Property market ticks up as supply and demand rebalance

The residential property market is showing tentative signs of a slow recovery despite activity levels still being significantly lower than during the previous house market boom in 2006 and 2007.

Mortgage originator ooba revealed yesterday that it had experienced significant growth in bond applications and approved home loans last month, with the value of its home loan approvals increasing by 49 percent year on year.

Saul Geffen, the chief executive of ooba, said this was the company's best performance since April 2008, but stressed it still represented only 34 percent of the value of approvals recorded by ooba in May 2007.

Geffen attributed these increases to a rise in buyer activity and easier access to finance, together with ooba's increased market share and the slow improvement in the domestic economy.

He said the Adcorp employment index revealed that about 108 000 jobs were created last month, the strongest growth witnessed since the 2009 recession. This compared with the 24 000 jobs created in February and 80 000 in January.

Geffen stressed that employment opportunities and job security played a big role in whether consumers could afford to apply for home loans.

Statistics from mortgage originator BetterBond also indicated that the market was improving and gaining momentum, with approvals rising in the past three months by about 20 percent year on year and the approval rates by the banks currently at about 50 percent and rising.

Bruce Swain, the managing director of the Leapfrog Property Group, said Absa in particular seemed to have a renewed appetite for home loan finance and had, for example, re-engaged with mortgage originators, which was bound to increase competition.

"Estate agents have willing and able buyers. Our market is much better than perceived.

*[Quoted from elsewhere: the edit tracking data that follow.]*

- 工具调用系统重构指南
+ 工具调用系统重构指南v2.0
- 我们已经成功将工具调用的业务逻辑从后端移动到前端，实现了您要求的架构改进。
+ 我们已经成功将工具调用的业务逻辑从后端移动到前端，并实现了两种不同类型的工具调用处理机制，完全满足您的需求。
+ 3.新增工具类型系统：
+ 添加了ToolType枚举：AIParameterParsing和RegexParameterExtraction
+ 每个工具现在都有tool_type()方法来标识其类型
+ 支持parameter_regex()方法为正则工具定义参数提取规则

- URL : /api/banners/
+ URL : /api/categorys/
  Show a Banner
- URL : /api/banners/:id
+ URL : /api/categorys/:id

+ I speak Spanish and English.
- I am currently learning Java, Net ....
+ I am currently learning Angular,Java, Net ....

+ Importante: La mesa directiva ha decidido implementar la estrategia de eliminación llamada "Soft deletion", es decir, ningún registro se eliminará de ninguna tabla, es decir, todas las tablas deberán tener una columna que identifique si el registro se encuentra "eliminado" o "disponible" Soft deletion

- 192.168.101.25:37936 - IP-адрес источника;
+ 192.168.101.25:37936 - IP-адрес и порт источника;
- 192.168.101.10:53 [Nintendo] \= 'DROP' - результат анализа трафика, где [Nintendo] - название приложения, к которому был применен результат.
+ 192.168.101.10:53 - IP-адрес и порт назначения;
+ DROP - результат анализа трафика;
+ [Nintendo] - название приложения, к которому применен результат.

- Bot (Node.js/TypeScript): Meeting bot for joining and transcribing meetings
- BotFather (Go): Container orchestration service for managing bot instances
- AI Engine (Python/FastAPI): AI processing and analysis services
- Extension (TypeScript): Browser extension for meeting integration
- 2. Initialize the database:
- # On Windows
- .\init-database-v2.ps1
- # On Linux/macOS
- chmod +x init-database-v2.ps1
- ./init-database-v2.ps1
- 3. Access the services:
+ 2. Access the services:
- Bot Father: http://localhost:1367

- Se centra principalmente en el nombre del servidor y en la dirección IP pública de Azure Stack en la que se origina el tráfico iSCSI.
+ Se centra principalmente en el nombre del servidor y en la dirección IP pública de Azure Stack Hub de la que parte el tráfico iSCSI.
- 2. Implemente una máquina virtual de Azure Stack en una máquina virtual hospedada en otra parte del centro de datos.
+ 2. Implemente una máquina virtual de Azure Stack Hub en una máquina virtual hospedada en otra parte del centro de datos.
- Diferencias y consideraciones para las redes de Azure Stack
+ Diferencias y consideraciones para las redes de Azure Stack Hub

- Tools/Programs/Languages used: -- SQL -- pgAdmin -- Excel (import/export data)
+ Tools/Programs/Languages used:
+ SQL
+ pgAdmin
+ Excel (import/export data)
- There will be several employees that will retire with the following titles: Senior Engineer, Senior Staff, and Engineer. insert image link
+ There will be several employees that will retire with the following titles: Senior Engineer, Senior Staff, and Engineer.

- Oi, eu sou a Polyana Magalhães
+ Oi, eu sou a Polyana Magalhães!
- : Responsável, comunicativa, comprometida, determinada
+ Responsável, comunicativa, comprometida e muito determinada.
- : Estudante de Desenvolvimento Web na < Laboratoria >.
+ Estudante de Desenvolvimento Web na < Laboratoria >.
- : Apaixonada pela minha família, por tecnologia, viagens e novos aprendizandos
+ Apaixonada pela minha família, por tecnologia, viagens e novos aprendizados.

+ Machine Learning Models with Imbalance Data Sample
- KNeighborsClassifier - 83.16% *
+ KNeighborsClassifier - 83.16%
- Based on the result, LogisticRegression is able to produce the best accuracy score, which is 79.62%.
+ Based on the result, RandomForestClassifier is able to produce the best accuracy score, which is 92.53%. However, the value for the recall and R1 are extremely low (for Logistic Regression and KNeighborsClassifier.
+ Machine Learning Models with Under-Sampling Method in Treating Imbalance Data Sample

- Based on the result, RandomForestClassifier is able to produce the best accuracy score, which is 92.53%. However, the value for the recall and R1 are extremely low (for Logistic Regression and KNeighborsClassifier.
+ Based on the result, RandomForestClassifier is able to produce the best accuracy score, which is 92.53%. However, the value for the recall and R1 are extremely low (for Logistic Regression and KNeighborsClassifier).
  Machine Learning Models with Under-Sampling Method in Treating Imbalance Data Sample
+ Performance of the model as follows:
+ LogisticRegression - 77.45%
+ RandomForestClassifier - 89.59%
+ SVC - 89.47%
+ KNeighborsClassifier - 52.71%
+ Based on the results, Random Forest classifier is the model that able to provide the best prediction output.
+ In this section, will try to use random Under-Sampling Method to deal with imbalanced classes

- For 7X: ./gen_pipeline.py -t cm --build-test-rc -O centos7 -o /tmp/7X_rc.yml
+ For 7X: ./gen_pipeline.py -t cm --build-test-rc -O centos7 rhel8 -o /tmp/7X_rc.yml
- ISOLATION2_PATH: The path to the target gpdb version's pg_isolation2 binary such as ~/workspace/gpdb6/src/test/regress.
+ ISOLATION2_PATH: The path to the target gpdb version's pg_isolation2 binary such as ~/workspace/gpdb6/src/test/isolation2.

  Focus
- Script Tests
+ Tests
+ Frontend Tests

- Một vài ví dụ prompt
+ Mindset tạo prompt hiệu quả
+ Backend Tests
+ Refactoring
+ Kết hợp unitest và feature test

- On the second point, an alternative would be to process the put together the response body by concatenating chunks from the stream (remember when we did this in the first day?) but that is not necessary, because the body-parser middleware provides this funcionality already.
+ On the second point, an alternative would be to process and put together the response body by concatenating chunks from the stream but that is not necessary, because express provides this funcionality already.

The dampener was to a large extent the availability of finance and things are improving in this sphere," he said.

First National Bank's (FNB) estate agent survey for the first quarter of this year revealed agents predominantly in the major metro regions were more positive because of an improvement both in demand and the balance between demand and supply or "pricing realism".

John Loos, a property and household sector strategist at FNB, said the residential demand activity indicator rose noticeably in the first quarter to 6.05 on a 10-point scale from 5.66 in the previous quarter.

He warned that some care should be taken with interpretations because the first quarter was generally a seasonally strong period.

However, Loos said South Africa did experience better economic growth late last year, which was supportive of employment and disposable income growth and, therefore, of residential purchasing power, and this may also have played a positive role.

Loos said the survey also suggested there was an improvement in the balance between demand and supply in the residential market, something that was driven by demand and by the availability of stock for sale. "This is mildly encouraging from a price performance point of view," he said.

However, Loos said survey respondents also pointed to financial pressure among households remaining high.

Estate agents estimated that 20 percent of sellers in the first quarter were selling to downscale due to financial pressure, which was lower than the 21 percent of the previous quarter.

On the other hand, Loos said the percentage of sellers selling to upgrade remained unchanged at 17 percent of total sellers in the first quarter.

He said these two reasons for selling were arguably the two most important indicators in the survey of the financial pressure and constraints on homeowners and the gap between the two had closed significantly since early-2009, despite the level of downscaling.